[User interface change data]
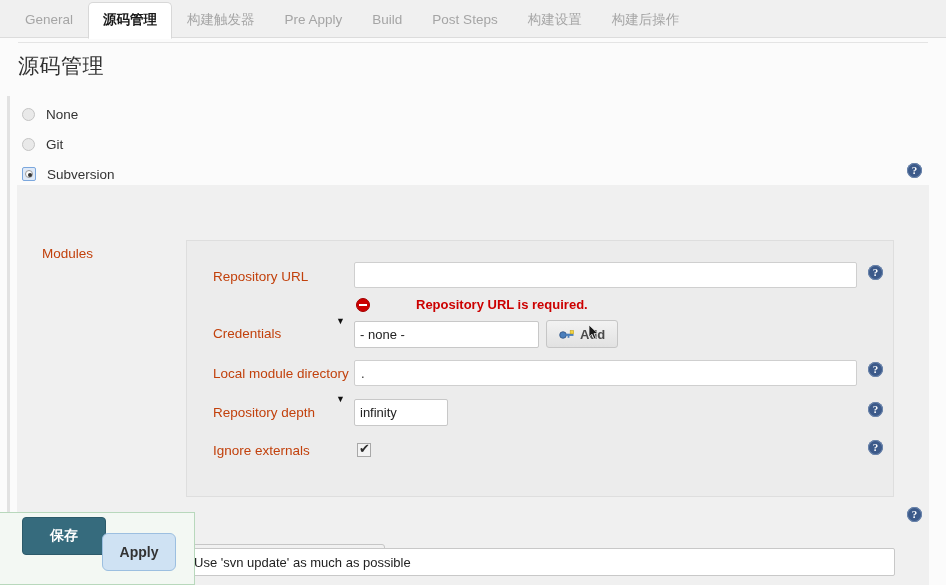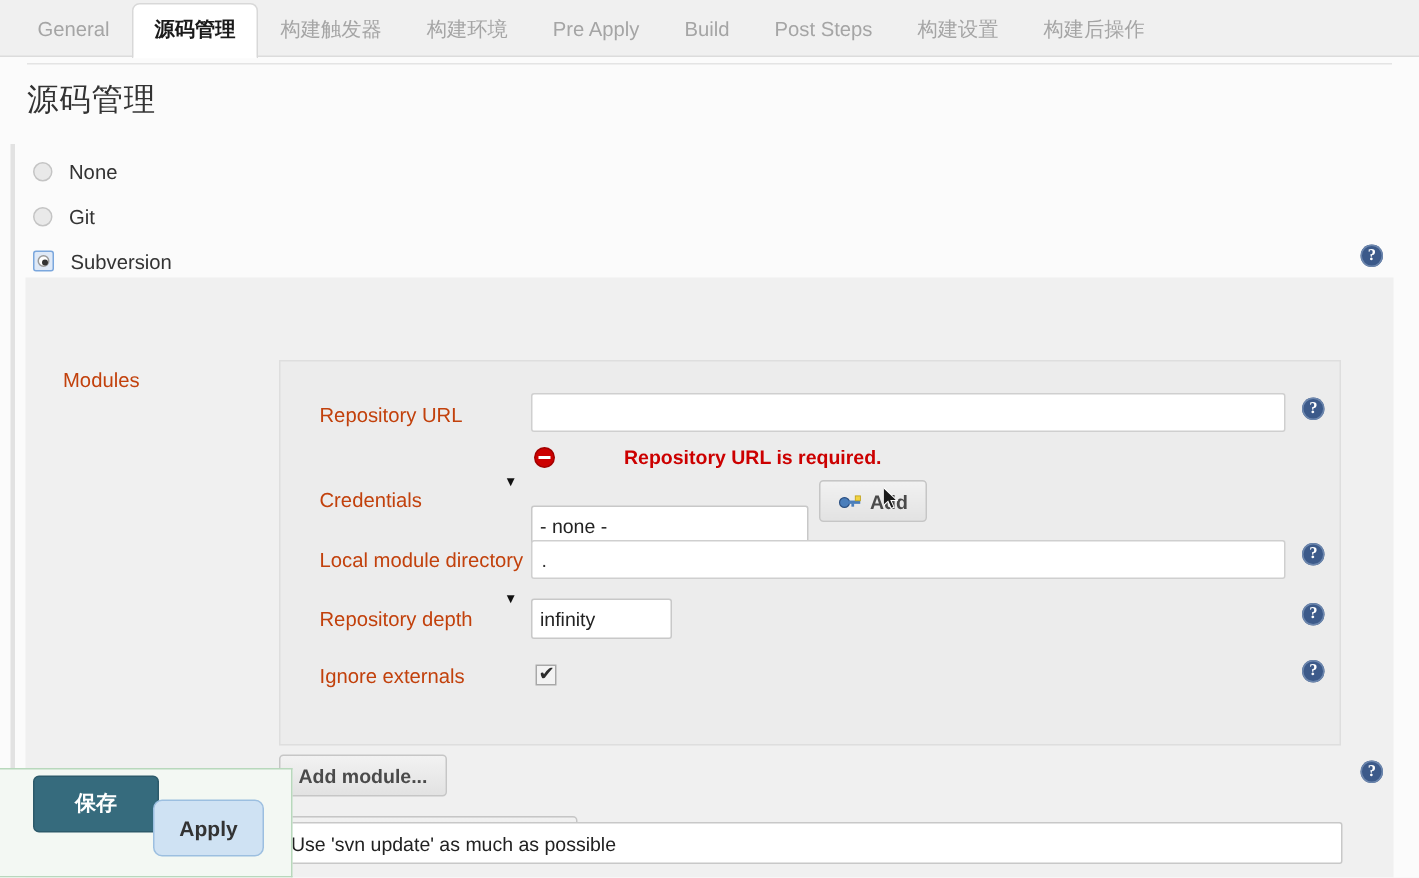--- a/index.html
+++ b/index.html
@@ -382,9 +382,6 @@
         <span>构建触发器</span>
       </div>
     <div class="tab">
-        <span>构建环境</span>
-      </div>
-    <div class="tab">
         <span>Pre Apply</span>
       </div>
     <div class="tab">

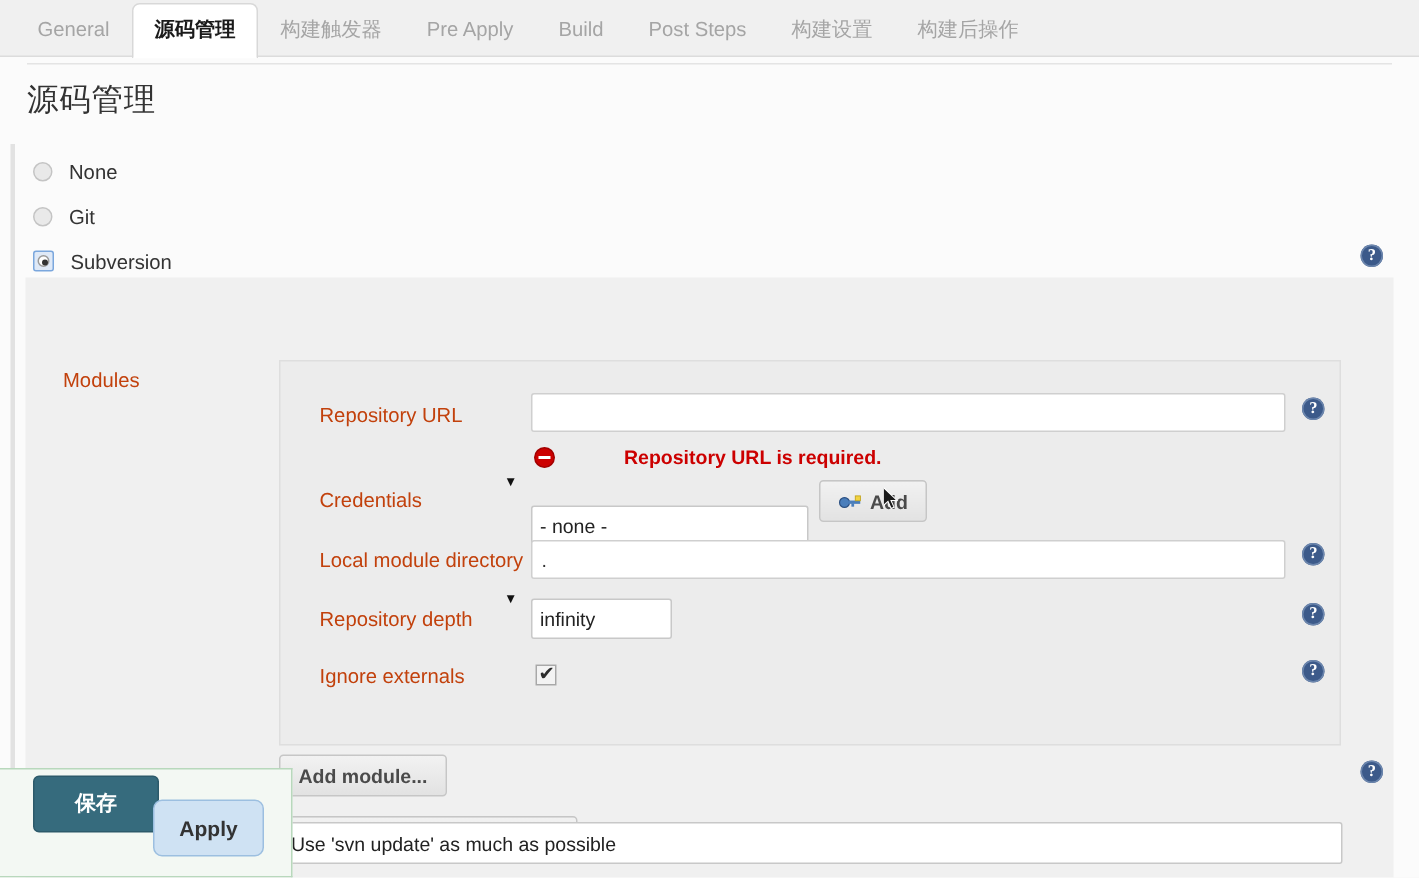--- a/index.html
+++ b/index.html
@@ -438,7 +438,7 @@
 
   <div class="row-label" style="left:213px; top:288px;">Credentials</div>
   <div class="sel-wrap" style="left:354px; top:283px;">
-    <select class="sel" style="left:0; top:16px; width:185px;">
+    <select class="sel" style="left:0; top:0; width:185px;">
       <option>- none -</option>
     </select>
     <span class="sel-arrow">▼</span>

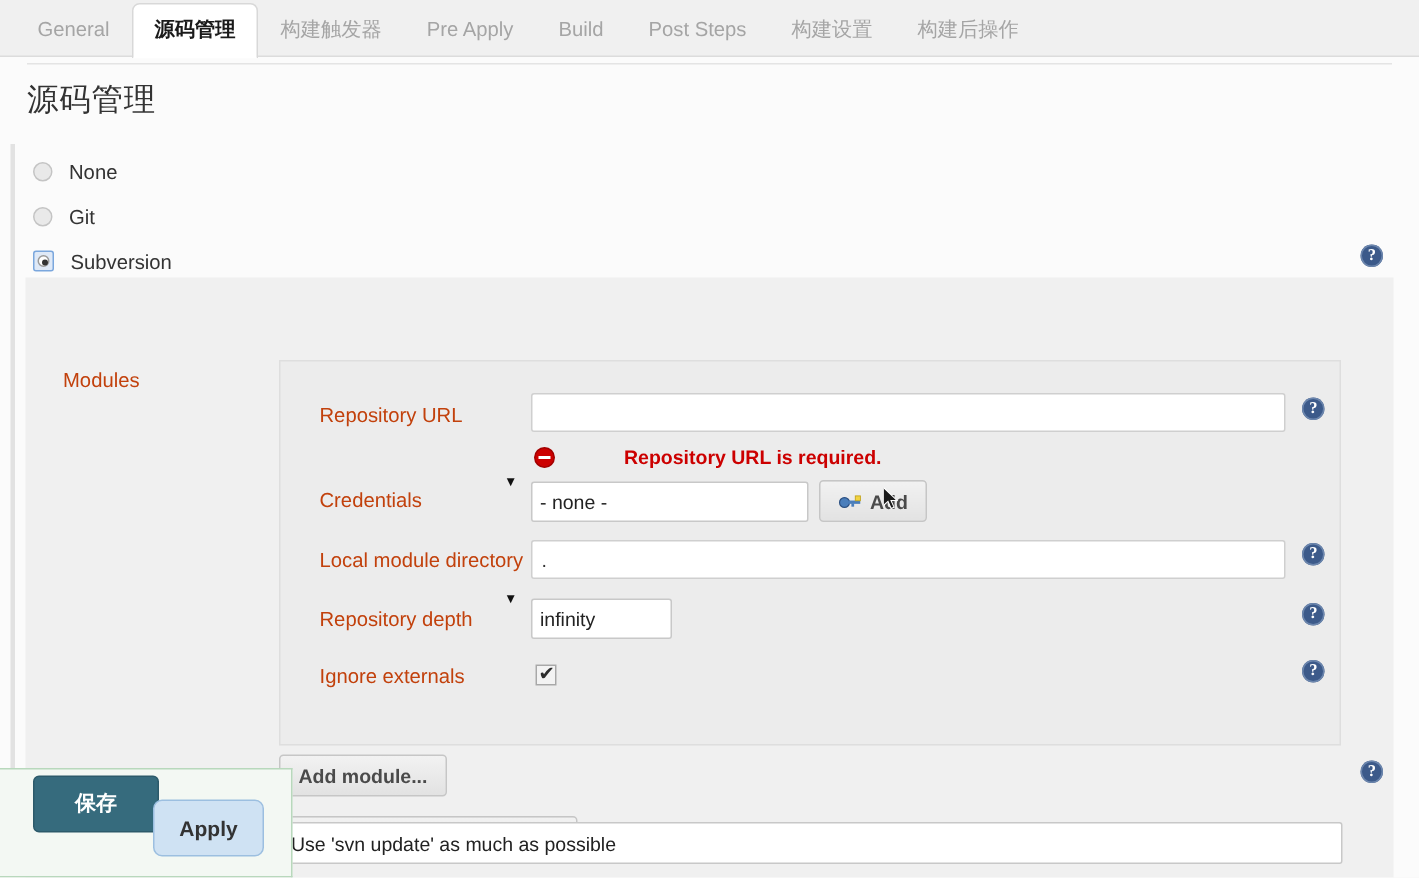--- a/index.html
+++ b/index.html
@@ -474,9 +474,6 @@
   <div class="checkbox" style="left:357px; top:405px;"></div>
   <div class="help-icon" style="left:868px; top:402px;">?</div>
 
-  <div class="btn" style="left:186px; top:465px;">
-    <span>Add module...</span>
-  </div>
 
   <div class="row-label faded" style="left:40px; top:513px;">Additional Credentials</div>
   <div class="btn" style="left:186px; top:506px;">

__Activity__.
Set down the records precisely as they appear. Any picture stays out.

__Solved exercise__.
--- a/index.html
+++ b/index.html
@@ -382,9 +382,6 @@
         <span>构建触发器</span>
       </div>
     <div class="tab">
-        <span>构建环境</span>
-      </div>
-    <div class="tab">
         <span>Pre Apply</span>
       </div>
     <div class="tab">

--- a/index.html
+++ b/index.html
@@ -438,7 +438,7 @@
 
   <div class="row-label" style="left:213px; top:288px;">Credentials</div>
   <div class="sel-wrap" style="left:354px; top:283px;">
-    <select class="sel" style="left:0; top:16px; width:185px;">
+    <select class="sel" style="left:0; top:0; width:185px;">
       <option>- none -</option>
     </select>
     <span class="sel-arrow">▼</span>

--- a/index.html
+++ b/index.html
@@ -474,9 +474,6 @@
   <div class="checkbox" style="left:357px; top:405px;"></div>
   <div class="help-icon" style="left:868px; top:402px;">?</div>
 
-  <div class="btn" style="left:186px; top:465px;">
-    <span>Add module...</span>
-  </div>
 
   <div class="row-label faded" style="left:40px; top:513px;">Additional Credentials</div>
   <div class="btn" style="left:186px; top:506px;">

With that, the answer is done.